_TASK ITEM:_ Take each line below that has "fille" and copy it.

Top of TASK MATERIAL

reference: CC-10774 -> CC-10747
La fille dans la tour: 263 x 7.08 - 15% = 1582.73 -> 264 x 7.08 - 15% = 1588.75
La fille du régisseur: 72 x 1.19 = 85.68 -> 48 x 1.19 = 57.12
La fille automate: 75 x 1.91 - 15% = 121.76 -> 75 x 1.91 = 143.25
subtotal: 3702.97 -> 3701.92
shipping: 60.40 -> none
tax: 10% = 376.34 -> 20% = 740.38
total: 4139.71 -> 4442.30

Bottom of TASK MATERIAL

_SOLUTION FOR THIS EXERCISE:_
La fille dans la tour: 263 x 7.08 - 15% = 1582.73 -> 264 x 7.08 - 15% = 1588.75
La fille du régisseur: 72 x 1.19 = 85.68 -> 48 x 1.19 = 57.12
La fille automate: 75 x 1.91 - 15% = 121.76 -> 75 x 1.91 = 143.25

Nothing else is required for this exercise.